Max Planck Institute for Infection Biology, Germany
Anne Stinn is currently a PhD student at the Max Planck Institute for Infection Biology in Berlin, Germany. From 2008 to 2013 she studied Biology at the Justus Liebig University in Giessen, Germany. After completing her study she went to London as an Intern in the Research Group of Cell Death, Cancer and Inflammation (CCI) at the UCL Cancer Institute. She has started her PhD in the year 2014.

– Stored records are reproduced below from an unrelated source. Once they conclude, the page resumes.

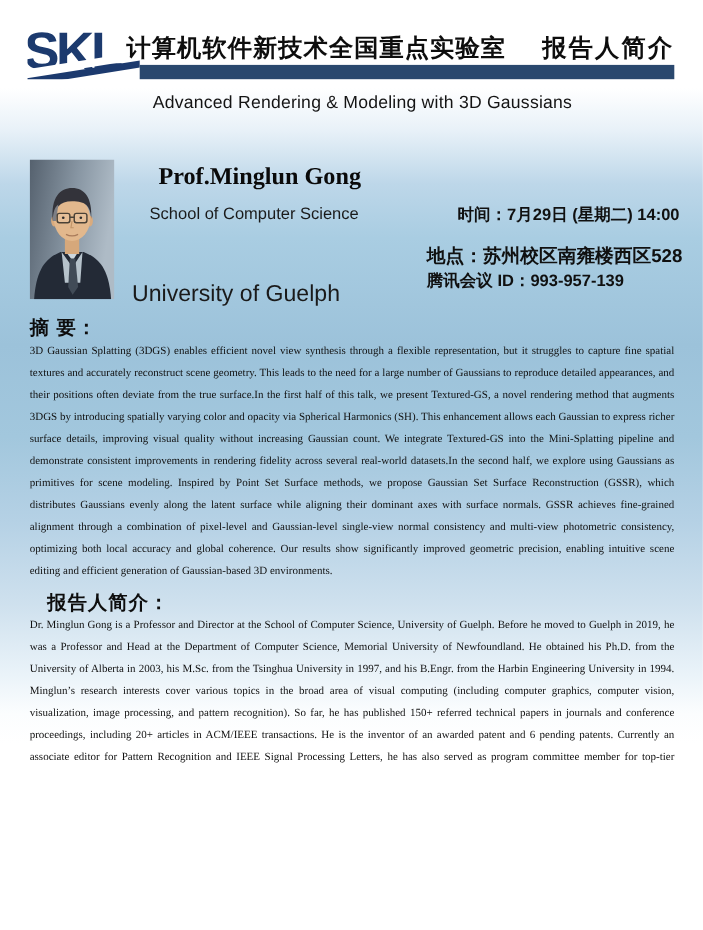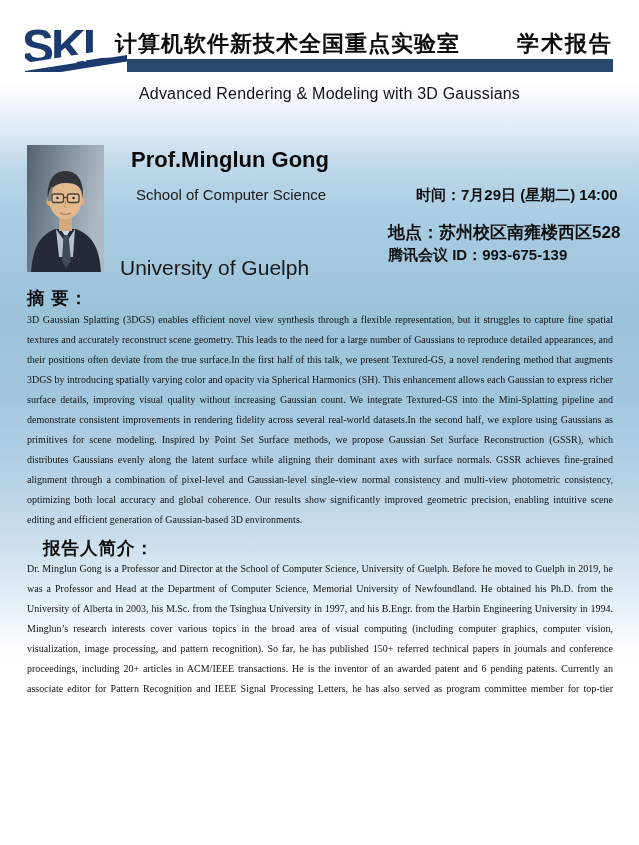--- a/index.html
+++ b/index.html
@@ -22,21 +22,21 @@
   
   .skl-logo { position:absolute; left:25px; top:22px; width:102px; height:50px; }
   .lab-name { position:absolute; left:115px; top:29px; font-size:22px; font-weight:bold; color:#0d0d0d; letter-spacing:1px; white-space:nowrap; }
   .report-type { position:absolute; right:26px; top:29px; font-size:22px; font-weight:bold; color:#0d0d0d; letter-spacing:2px; }
   .header-bar { position:absolute; left:127px; top:59px; width:486px; height:13px; background:#2a486e; }
   
   .talk-title { position:absolute; left:10px; top:85px; width:639px; text-align:center;
     font-size:16px; font-weight:500; color:#141414; letter-spacing:0.2px; }
   
   .photo { position:absolute; left:27px; top:145px; width:77px; height:127px; }
-  .speaker-name { position:absolute; left:131px; top:147px; font-family:Liberation Sans, sans-serif;
+  .speaker-name { position:absolute; left:144px; top:147px; font-family:Liberation Serif, serif;
     font-weight:bold; font-size:22px; color:#0a0a0a; white-space:nowrap; }
   .speaker-school { position:absolute; left:136px; top:186px; font-size:15px; font-weight:500; color:#1a1a1a; }
   .speaker-univ { position:absolute; left:120px; top:256px; font-size:21px; font-weight:500; color:#1a1a1a; }
   .info-time { position:absolute; left:388px; top:186px; font-size:15px; font-weight:600; color:#101010; white-space:nowrap;padding-left:28px; }
   .info-loc  { position:absolute; left:388px; top:221px; font-size:17px; font-weight:600; color:#101010; white-space:nowrap; }
   .info-meet { position:absolute; left:388px; top:246px; font-size:15px; font-weight:600; color:#101010; white-space:nowrap; }
   
   .sec-heading { position:absolute; left:27px; font-size:17.5px; font-weight:bold; color:#0d0d0d; letter-spacing:1px; }
   .h-abstract { top:286px; }
   .h-bio { top:536px;margin-left:16px; }
@@ -64,21 +64,21 @@
 <div class="poster">
 
   <svg class="skl-logo" viewBox="0 0 102 50">
     <text x="-3" y="41" font-family="Liberation Sans, sans-serif" font-size="48" font-weight="bold" fill="#1c3a6e" letter-spacing="-3">SKL</text>
     <g transform="rotate(-9 51 40)">
       <rect x="-12" y="33" width="126" height="7" fill="#ffffff"></rect>
       <rect x="-12" y="41" width="126" height="6.5" fill="#1c3a6e"></rect>
     </g>
   </svg>
   <div class="lab-name">计算机软件新技术全国重点实验室</div>
-  <div class="report-type">学术报告</div>
+  <div class="report-type">报告人简介</div>
   <div class="header-bar"></div>
 
   <div class="talk-title">Advanced Rendering &amp; Modeling with 3D Gaussians</div>
 
   <svg class="photo" viewBox="0 0 77 127">
     <defs>
       <linearGradient id="pbg" x1="0" y1="0" x2="1" y2="0.25">
         <stop offset="0" stop-color="#55616e"></stop>
         <stop offset="0.55" stop-color="#8795a2"></stop>
         <stop offset="1" stop-color="#aebbc6"></stop>
@@ -101,21 +101,21 @@
     <circle cx="30.5" cy="53" r="1.2" fill="#2a2a2a"></circle>
     <circle cx="46.5" cy="53" r="1.2" fill="#2a2a2a"></circle>
     <path d="M38.5,56 L37.5,62 L40,62" stroke="#c09468" stroke-width="1" fill="none"></path>
     <path d="M33,68 Q38.5,71 44,68" stroke="#a97b5a" stroke-width="1.2" fill="none"></path>
   </svg>
   <div class="speaker-name">Prof.Minglun Gong</div>
   <div class="speaker-school">School of Computer Science</div>
   <div class="speaker-univ">University of Guelph</div>
   <div class="info-time">时间：7月29日 (星期二) 14:00</div>
   <div class="info-loc">地点：苏州校区南雍楼西区528</div>
-  <div class="info-meet">腾讯会议 ID：993-675-139</div>
+  <div class="info-meet">腾讯会议 ID：993-957-139</div>
 
   <div class="sec-heading h-abstract">摘 要：</div>
   <div class="body-text t-abstract">3D Gaussian Splatting (3DGS) enables efficient novel view synthesis through a flexible representation, but it struggles to capture fine spatial textures and accurately reconstruct scene geometry. This leads to the need for a large number of Gaussians to reproduce detailed appearances, and their positions often deviate from the true surface.In the first half of this talk, we present Textured-GS, a novel rendering method that augments 3DGS by introducing spatially varying color and opacity via Spherical Harmonics (SH). This enhancement allows each Gaussian to express richer surface details, improving visual quality without increasing Gaussian count. We integrate Textured-GS into the Mini-Splatting pipeline and demonstrate consistent improvements in rendering fidelity across several real-world datasets.In the second half, we explore using Gaussians as primitives for scene modeling. Inspired by Point Set Surface methods, we propose Gaussian Set Surface Reconstruction (GSSR), which distributes Gaussians evenly along the latent surface while aligning their dominant axes with surface normals. GSSR achieves fine-grained alignment through a combination of pixel-level and Gaussian-level single-view normal consistency and multi-view photometric consistency, optimizing both local accuracy and global coherence. Our results show significantly improved geometric precision, enabling intuitive scene editing and efficient generation of Gaussian-based 3D environments.</div>
 
   <div class="sec-heading h-bio">报告人简介：</div>
   <div class="body-text t-bio">Dr. Minglun Gong is a Professor and Director at the School of Computer Science, University of Guelph. Before he moved to Guelph in 2019, he was a Professor and Head at the Department of Computer Science, Memorial University of Newfoundland. He obtained his Ph.D. from the University of Alberta in 2003, his M.Sc. from the Tsinghua University in 1997, and his B.Engr. from the Harbin Engineering University in 1994. Minglun’s research interests cover various topics in the broad area of visual computing (including computer graphics, computer vision, visualization, image processing, and pattern recognition). So far, he has published 150+ referred technical papers in journals and conference proceedings, including 20+ articles in ACM/IEEE transactions. He is the inventor of an awarded patent and 6 pending patents. Currently an associate editor for Pattern Recognition and IEEE Signal Processing Letters, he has also served as program committee member for top-tier conferences and reviewer for prestigious journals. He was the recipient of the Izaak Walton Killam Memorial Award and best paper awards at the 2015 Canadian Conference on Artificial Intelligence, the 2016 International Symposium on Visual Computing, and the 2019 Conference on Computer and Robot Vision.</div>
 
   <div class="logo-row">
     <div class="logo-block left">
       <svg width="44" height="48" viewBox="0 0 48 52">

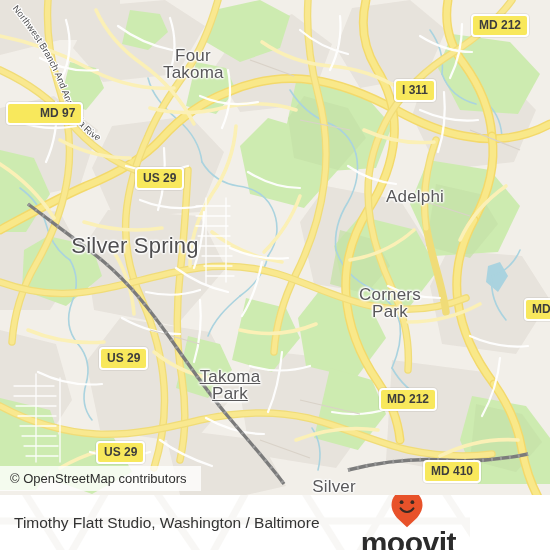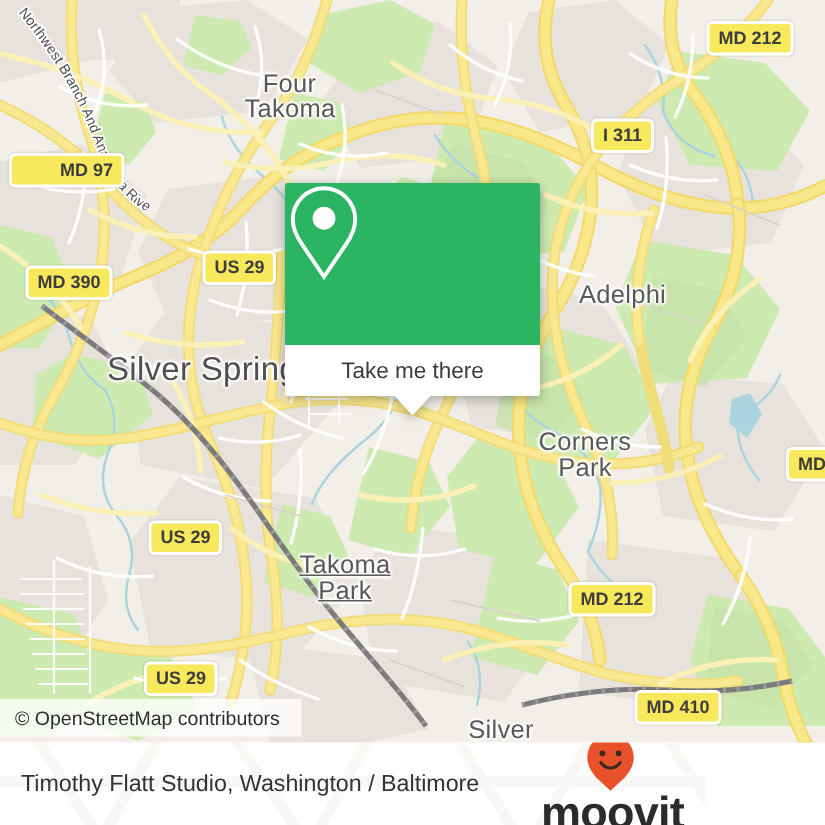--- a/index.html
+++ b/index.html
@@ -316,39 +316,26 @@
     <div class="plabel mid" style="left:355px;top:286px;width:70px;"><span>Corners</span><br><span>Park</span></div>
 
     <div class="plabel mid" style="left:196px;top:368px;width:68px;text-decoration:underline;"><span>Takoma</span><br><span>Park</span></div>
 
     <div class="plabel mid" style="left:303px;top:478px;width:62px;"><span>Silver</span></div>
 
     <div class="shield" style="left:471px;top:3px;">MD 212</div>
     <div class="shield" style="left:394px;top:68px;">I 311</div>
     <div class="shield" style="left:6px;top:91px;padding-left:32px;">MD 97</div>
     <div class="shield" style="left:135px;top:156px;">US 29</div>
-    <div class="shield" style="left:17px;top:166px;">MD 390</div>
     <div class="shield" style="left:524px;top:287px;">MD 1</div>
     <div class="shield" style="left:99px;top:336px;">US 29</div>
     <div class="shield" style="left:379px;top:377px;">MD 212</div>
     <div class="shield" style="left:96px;top:430px;">US 29</div>
     <div class="shield" style="left:423px;top:449px;">MD 410</div>
 
-    <div id="callout">
-      <div id="callout-head">
-        <svg width="52" height="66" viewBox="0 0 52 66">
-          <path d="M26 3.5C14.5 3.5 5.2 12.8 5.2 24.3c0 6 2.8 11.8 6.4 16.9L26 62.5l14.4-21.3c3.6-5.1 6.4-10.9 6.4-16.9C46.8 12.8 37.5 3.5 26 3.5z" fill="none" stroke="#ffffff" stroke-width="2.6"></path>
-          <circle cx="26" cy="23.5" r="7.6" fill="#ffffff"></circle>
-        </svg>
-      </div>
-      <div id="callout-foot">
-        <span>Take me there</span>
-      </div>
-      <div id="callout-tail"></div>
-    </div>
 
     <div id="osm">
       <span>© OpenStreetMap contributors</span>
     </div>
   </div>
 
   <div id="footer">
     <svg id="footer-wm" viewBox="0 0 550 55">
       <rect width="550" height="55" fill="#ffffff"></rect>
       <g fill="none" stroke="#F3F1EC" stroke-width="7" stroke-linecap="round">

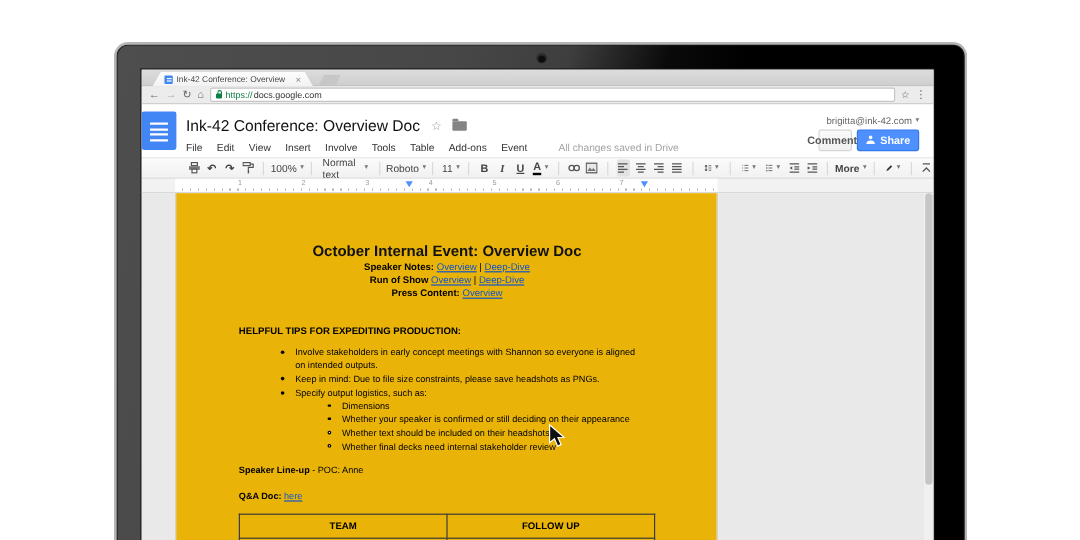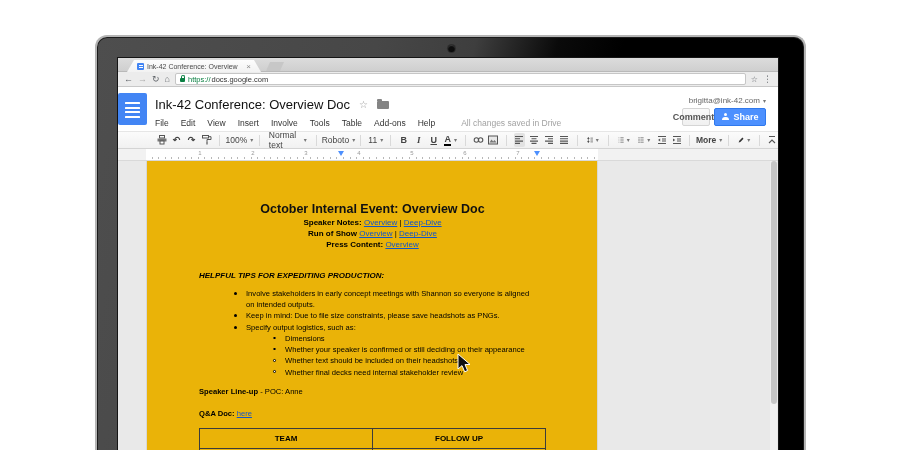--- a/index.html
+++ b/index.html
@@ -99,21 +99,21 @@
 
   
   .canvas{position:absolute;left:0;top:103px;width:660px;height:289px;background:#e9e9e9;}
   .page{position:absolute;left:28px;top:0;width:452px;height:289px;background:#eab308;
     border-left:1px solid #d8d8d8;border-right:1px solid #d8d8d8;box-sizing:border-box;
     padding:41px 51px 0 52px;color:#000;}
   .dtitle{font-size:12.5px;font-weight:bold;text-align:center;line-height:15px;color:#111;}
   .subline{font-size:8px;line-height:11.2px;text-align:center;}
   .sb{font-weight:bold;text-align:right;}
   .dlink{color:#1155cc;text-decoration:underline;cursor:pointer;}
-  .tips{font-size:8px;font-weight:bold;margin-top:20px;line-height:10px;font-style:italic;}
+  .tips{font-size:8px;font-weight:bold;margin-top:20px;line-height:10px;}
   ul.blist{list-style:none;margin:7px 0 0 0;padding:0 0 0 47px;}
   ul.blist li{font-size:7.6px;line-height:11.3px;position:relative;max-width:292px;}
   ul.blist li::before{content:"";position:absolute;left:-12px;top:4.2px;width:3px;height:3px;
     border-radius:50%;background:#000;}
   ul.slist{list-style:none;margin:0;padding:0 0 0 86px;}
   ul.slist li{font-size:7.6px;line-height:11.3px;position:relative;max-width:262px;}
   ul.slist li::before{content:"";position:absolute;left:-12px;top:3.8px;width:2.6px;height:2.6px;
     border-radius:50%;border:0.8px solid #000;background:#fff;box-sizing:border-box;}
   .pline{font-size:7.6px;line-height:10px;margin-top:9px;}
   .pline.qa{margin-top:12px;}
@@ -177,21 +177,21 @@
       </div>
       <div class="menurow">
         <span class="menuitem">File</span>
         <span class="menuitem">Edit</span>
         <span class="menuitem">View</span>
         <span class="menuitem">Insert</span>
         <span class="menuitem">Involve</span>
         <span class="menuitem">Tools</span>
         <span class="menuitem">Table</span>
         <span class="menuitem">Add-ons</span>
-        <span class="menuitem">Help</span>
+        <span class="menuitem">Event</span>
         <span class="savestatus">All changes saved in Drive</span>
       </div>
       <div class="account">
         <span>brigitta@ink-42.com</span>
         <span class="caret">▾</span>
       </div>
       <div class="btn comments">Comments</div>
       <div class="btn share">
         <span class="personicon"></span>
         <span>Share</span>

Acute myeloid leukemia (AML) is a highly malignant cancer of the myeloid cell lineage that is characterized by the rapid growth of abnormal white blood cells. Although AML is a relatively rare disease accounting for about 1% of all cancer cases (US), it is the type of leukemia showing the lowest survival rate. In the majority of all AML cases mutations in the kinase domain of the FMS-like tyrosine kinase III receptor (FLT3; CD135) are reported. Besides treatment based on chemo and radiation therapy as well as bone marrow transplantation, bispecific antibodies are studied for the use in immunotherapy against AML. These antibodies recognize tumor-associated antigens (TAAs) as well as the agonistic T-cell receptor/CD3 complex (TCR/CD3) and should thereby lead to a tumor cell-restricted activation of immune cells and specific lysis of cancer cells. In this study a structural analysis of the bispecific antibody NF-CU, the first known to date was performed. In addition to the structure of the NF-CU itself, the crystallographic structure of the antibody bound to FLT3 and CD3 was investigated. Deciphering the crystal structure of the antibody-antigens complex should give an inside into epitope recognition as well as the molecular mechanism leading to T-cell activation and tumor cell death.